From Commonwealth to common shame

As New Delhi gears up to host the 2010 Commonwealth Games, one of the major problems facing the organizers is what to do with the 60,000+ destitute on its streets for whom begging is the only way of survival. The solution: arrest them and throw them in jail.

With the spotlights set to turn on the Indian capital in October this year, the city’s authorities and Games organizers are in a panic about the” begging menace”. According to Delhi’s social welfare minister Mangat Ram Singhal, “We Indians are used to beggars but Westerners are not and so we need to clean up.
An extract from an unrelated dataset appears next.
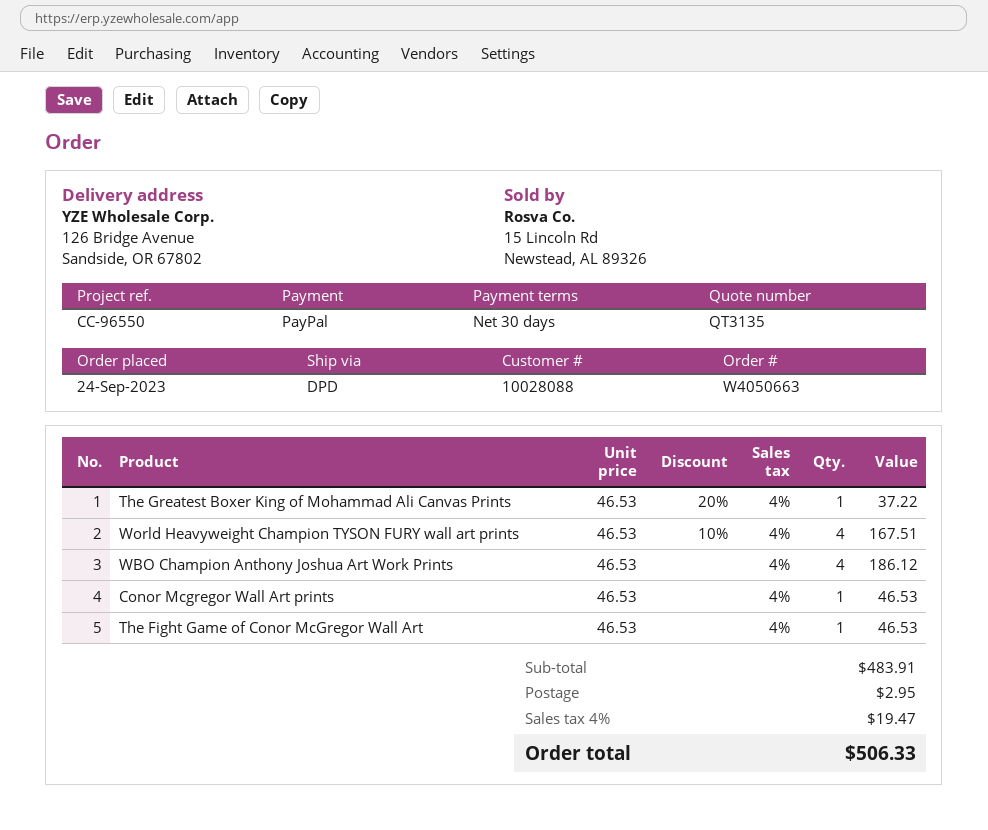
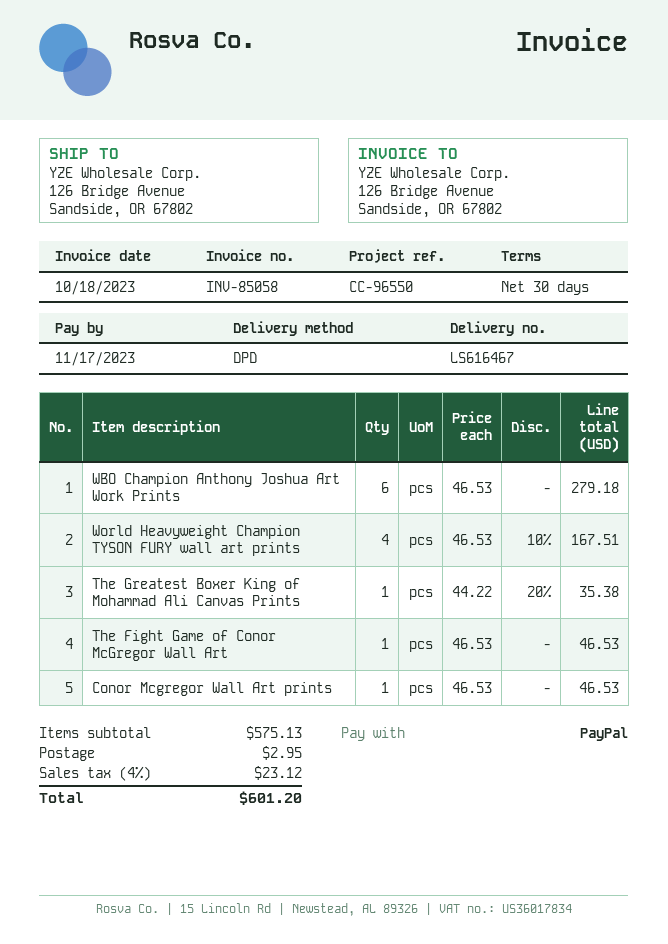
The Greatest Boxer King of Mohammad Ali Canvas Prints: 1 x 46.53 - 20% = 37.22 -> 1 x 44.22 - 20% = 35.38
WBO Champion Anthony Joshua Art Work Prints: 4 x 46.53 = 186.12 -> 6 x 46.53 = 279.18
subtotal: 483.91 -> 575.13
tax: 4% = 19.47 -> 4% = 23.12
total: 506.33 -> 601.20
We’ll catch them all.” With three mobile courts patrolling the streets “prosecuting” beggars, one little aspect has been conveniently overlooked — that we are talking of human beings, and about the violation of their civil rights.

Any resident — or visitor, for that matter — to Delhi in the past couple of years will testify to preparations for the Games in full flow. Dug-up main roads, incomplete flyovers, relaying of pavements, traffic diversions and more have made regular commute a nightmare, but one puts up with it in the hope that the relaid and widened roads and new flyovers will benefit the city eventually. That said, it is no secret that the primary reason behind this massive operation is not to make life any easier for Delhiites in the long run, but to show off to the rest of the world that Delhi is right up there, clean, efficient, progressive, with a standard of living comparable to any first world country. And for this to happen, anything remotely unpleasant has to be hidden from view: in this case, how the city has failed to provide, and even actively denied, basic human dignity to a massive population.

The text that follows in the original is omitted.